Assume today = 2025-09-01. Using ad delivery logs, find advertisers whose CTR in the last 7 days (2025-08-25 to 2025-08-31) dropped by at least 20% relative to the previous 7 days (2025-08-18 to 2025-08-24), after excluding suspicious ads. Return advertiser_id, last7_ctr, prev7_ctr, rel_drop (as a positive fraction), ordered by rel_drop DESC. Enforce that both windows have >= 10,000 impressions per advertiser after exclusions. Treat missing days as 0, guard against division-by-zero and integer division.
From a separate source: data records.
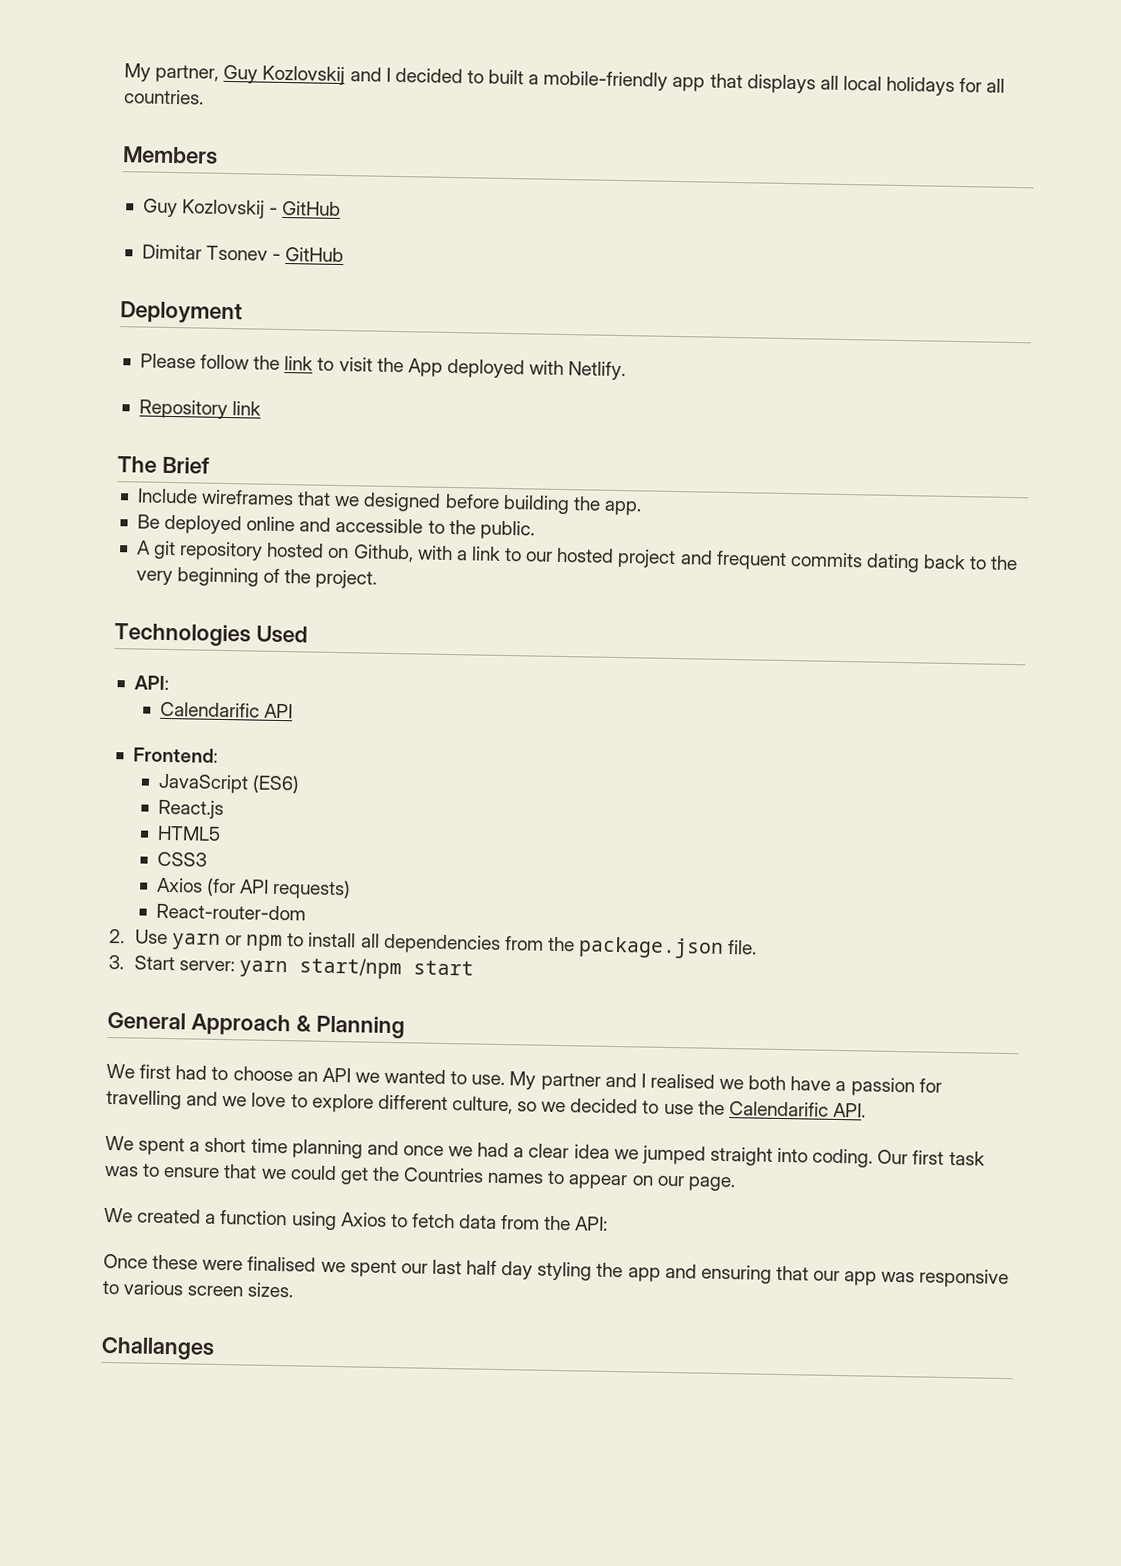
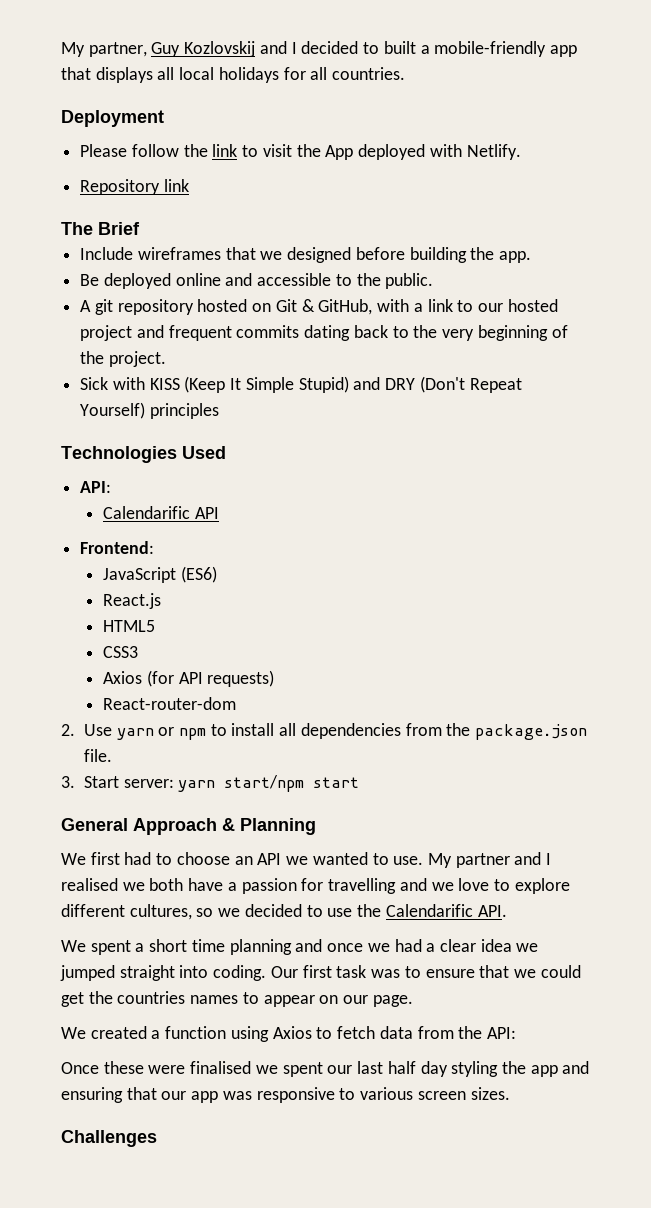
- Members
- Guy Kozlovskij - GitHub
- Dimitar Tsonev - GitHub
- A git repository hosted on Github, with a link to our hosted project and frequent commits dating back to the very beginning of the project.
+ A git repository hosted on Git & GitHub, with a link to our hosted project and frequent commits dating back to the very beginning of the project.
+ Sick with KISS (Keep It Simple Stupid) and DRY (Don't Repeat Yourself) principles
- My partner and I realised we both have a passion for travelling and we love to explore different culture, so we decided to use the Calendarific API.
+ My partner and I realised we both have a passion for travelling and we love to explore different cultures, so we decided to use the Calendarific API.
- Our first task was to ensure that we could get the Countries names to appear on our page.
+ Our first task was to ensure that we could get the countries names to appear on our page.
- Challanges
+ Challenges

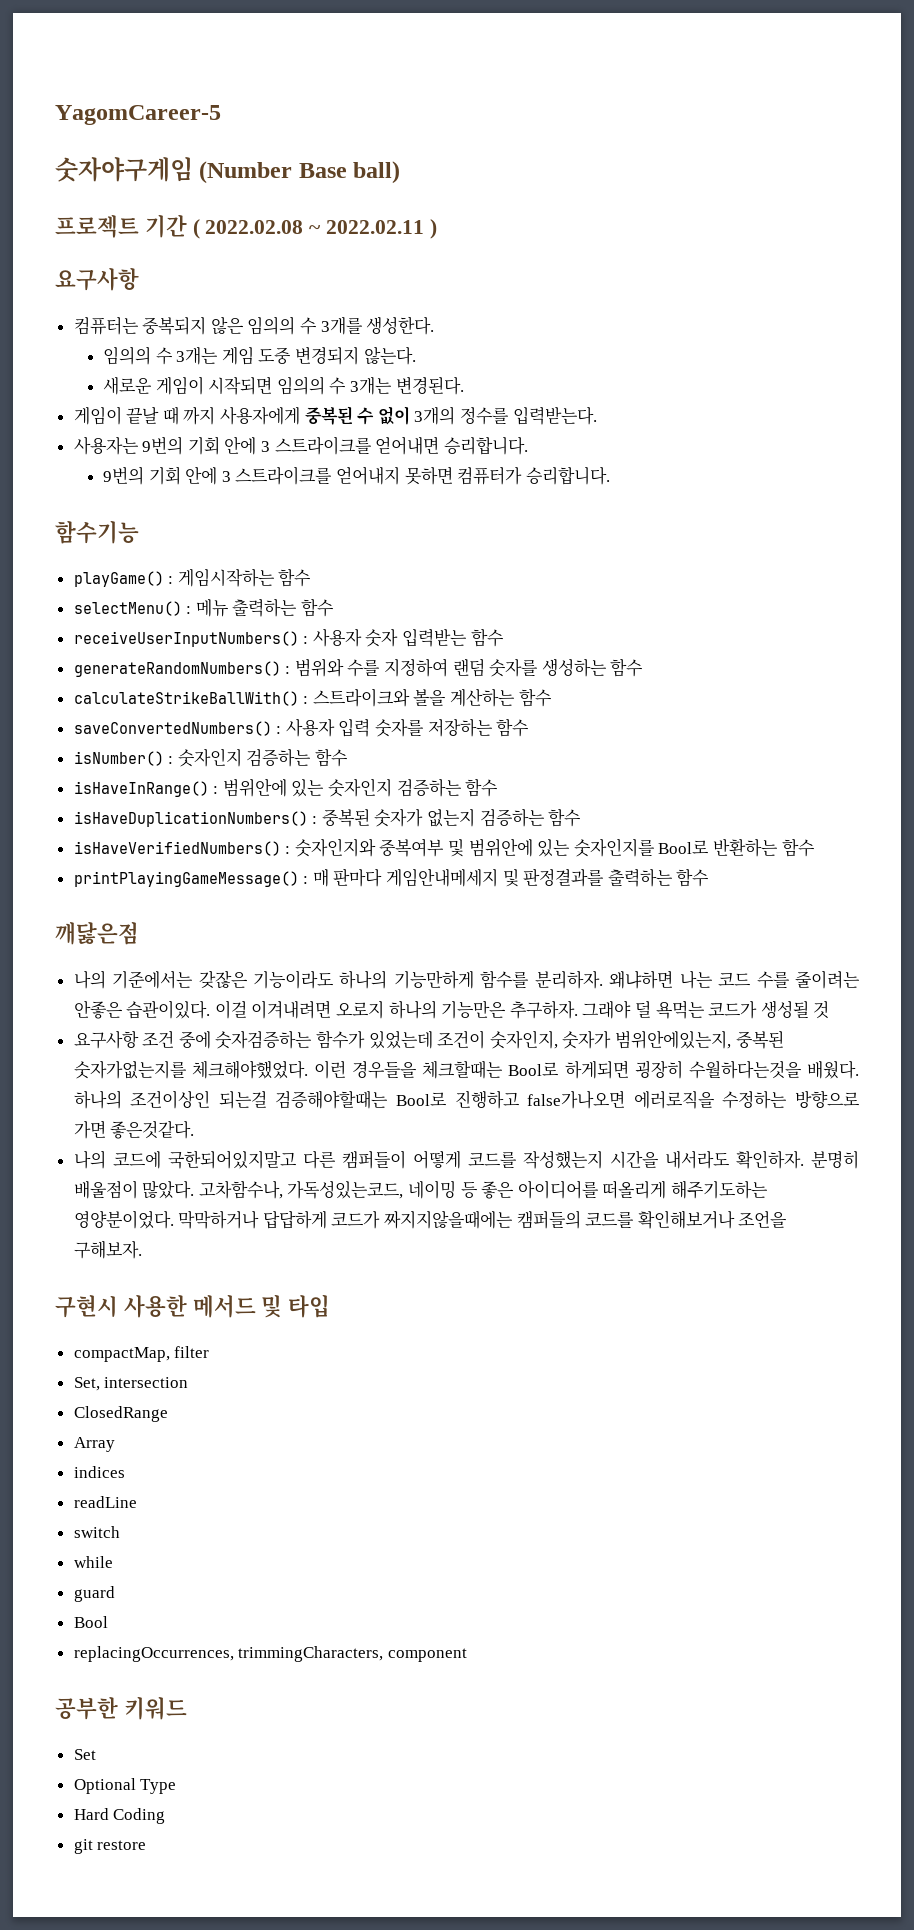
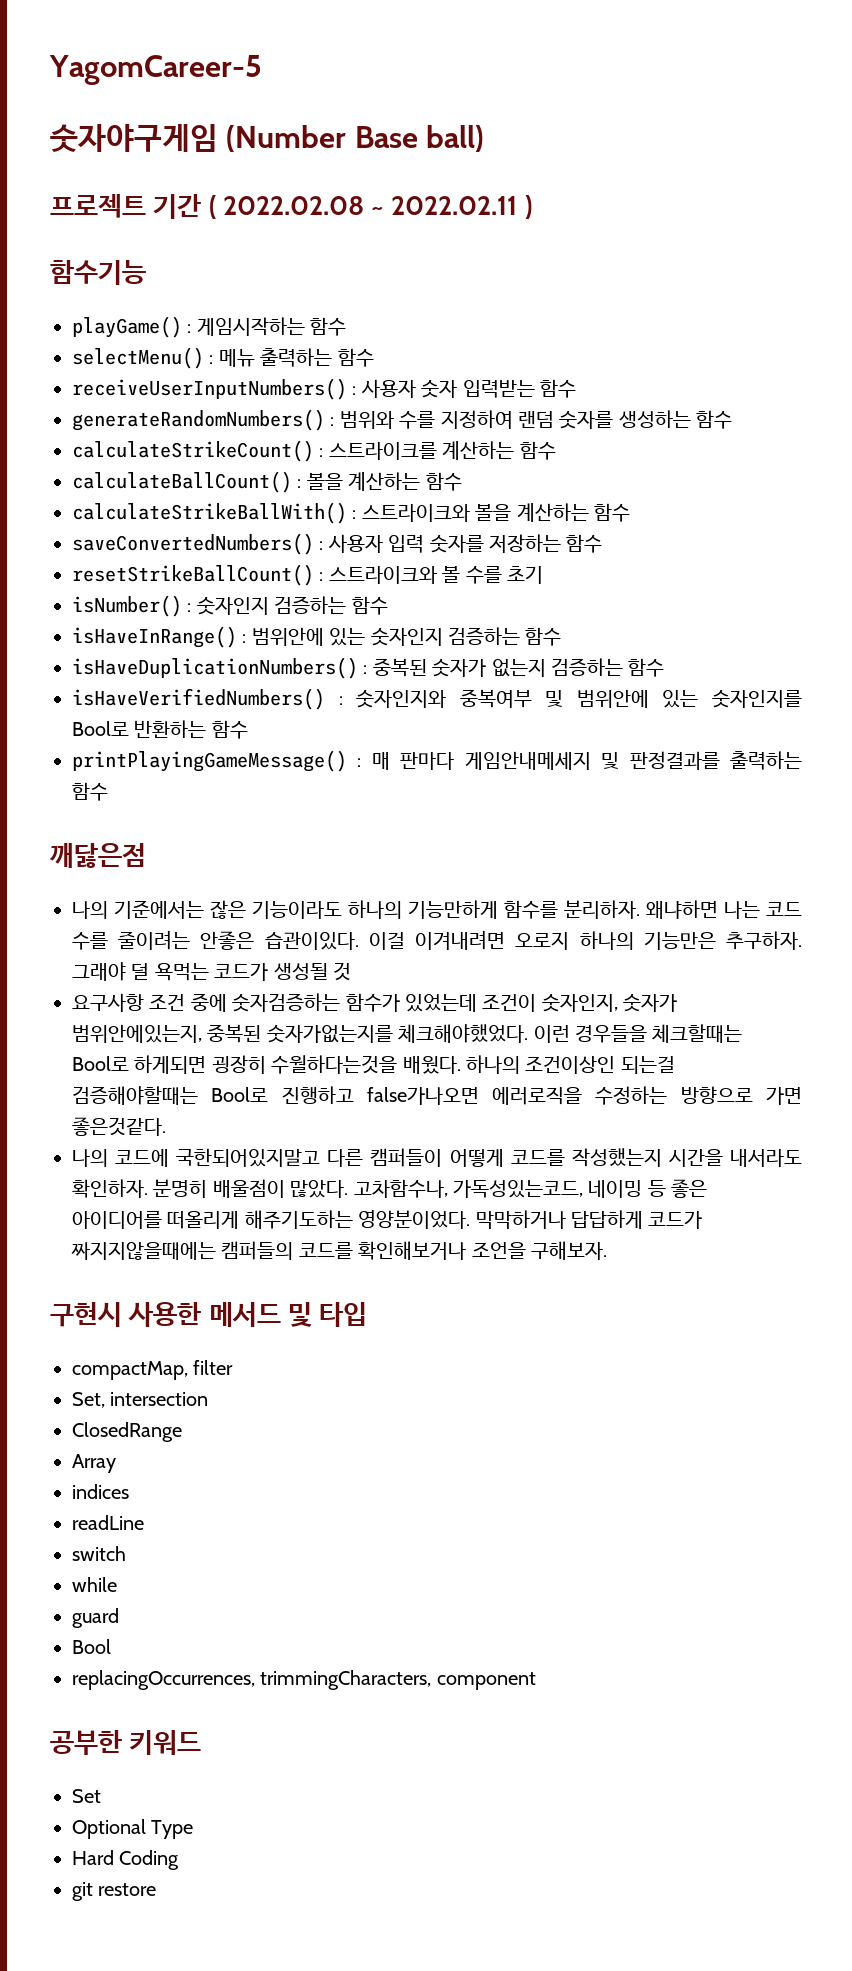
  프로젝트 기간 ( 2022.02.08 ~ 2022.02.11 )
- 요구사항
- 컴퓨터는 중복되지 않은 임의의 수 3개를 생성한다.
- 임의의 수 3개는 게임 도중 변경되지 않는다.
- 새로운 게임이 시작되면 임의의 수 3개는 변경된다.
- 게임이 끝날 때 까지 사용자에게 중복된 수 없이 3개의 정수를 입력받는다.
- 사용자는 9번의 기회 안에 3 스트라이크를 얻어내면 승리합니다.
- 9번의 기회 안에 3 스트라이크를 얻어내지 못하면 컴퓨터가 승리합니다.
+ calculateStrikeCount() : 스트라이크를 계산하는 함수
+ calculateBallCount() : 볼을 계산하는 함수
+ resetStrikeBallCount() : 스트라이크와 볼 수를 초기
- 나의 기준에서는 갖잖은 기능이라도 하나의 기능만하게 함수를 분리하자.
+ 나의 기준에서는 잖은 기능이라도 하나의 기능만하게 함수를 분리하자.

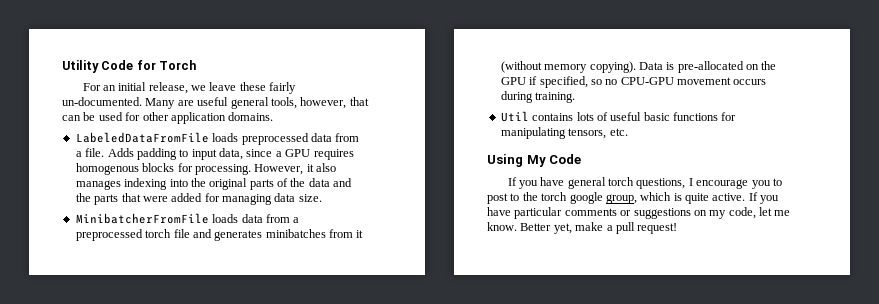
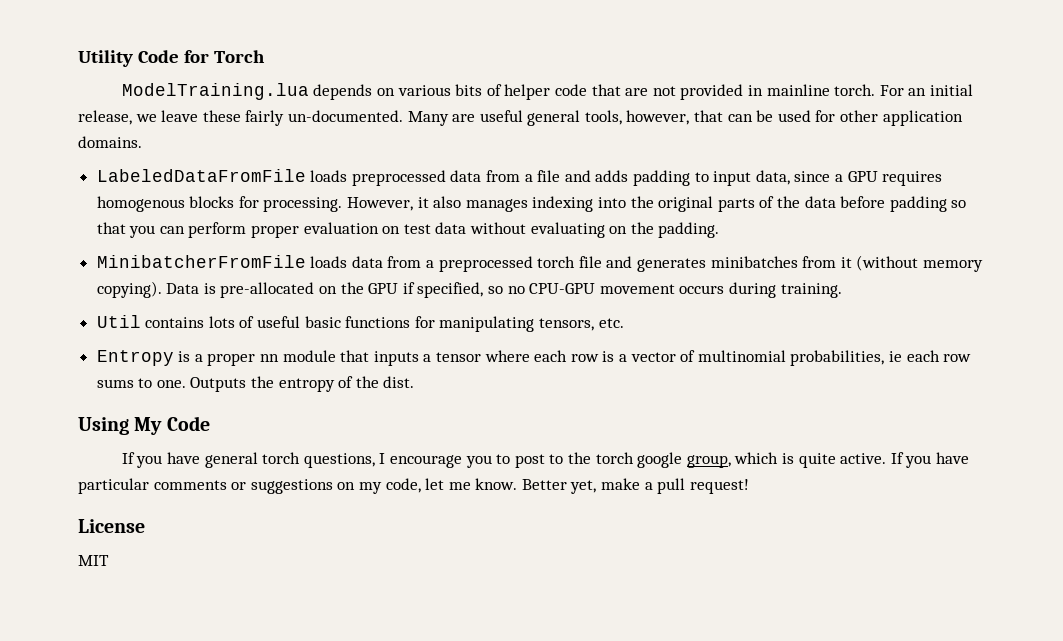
+ ModelTraining.lua depends on various bits of helper code that are not provided in mainline torch.
- LabeledDataFromFile loads preprocessed data from a file. Adds padding to input data, since a GPU requires homogenous blocks for processing.
+ LabeledDataFromFile loads preprocessed data from a file and adds padding to input data, since a GPU requires homogenous blocks for processing.
- However, it also manages indexing into the original parts of the data and the parts that were added for managing data size.
+ However, it also manages indexing into the original parts of the data before padding so that you can perform proper evaluation on test data without evaluating on the padding.
+ Entropy is a proper nn module that inputs a tensor where each row is a vector of multinomial probabilities, ie each row sums to one. Outputs the entropy of the dist.
+ License
+ MIT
Schema and small samples:
Table: advertisers(advertiser_id INT, name TEXT, vertical TEXT) +---------------+----------+-----------+ | advertiser_id | name | vertical | +---------------+----------+-----------+ | 101 | Acme Co | Gaming | | 102 | Beta LLC | Ecommerce | +---------------+----------+-----------+
Table: ad_events(date DATE, advertiser_id INT, ad_id INT, impressions INT, clicks INT, spend_cents INT) +------------+---------------+-------+-------------+--------+-------------+ | date | advertiser_id | ad_id | impressions | clicks | spend_cents | +------------+---------------+-------+-------------+--------+-------------+ | 2025-08-19 | 101 | 9001 | 5000 | 250 | 120000 | | 2025-08-20 | 101 | 9001 | 5500 | 220 | 118000 | | 2025-08-23 | 101 | 9001 | 4500 | 200 | 100000 | | 2025-08-26 | 101 | 9001 | 7000 | 210 | 130000 | | 2025-08-27 | 101 | 9002 | 5000 | 50 | 40000 | | 2025-08-22 | 102 | 9100 | 14000 | 700 | 280000 | | 2025-08-29 | 102 | 9100 | 15000 | 600 | 300000 | | 2025-08-30 | 102 | 9101 | 8000 | 240 | 160000 | +------------+---------------+-------+-------------+--------+-------------+
Table: suspicious_ads(ad_id INT) +-------+ | ad_id | +-------+ | 9002 | +-------+
Write a single SQL query (ANSI SQL preferred) that produces the required output.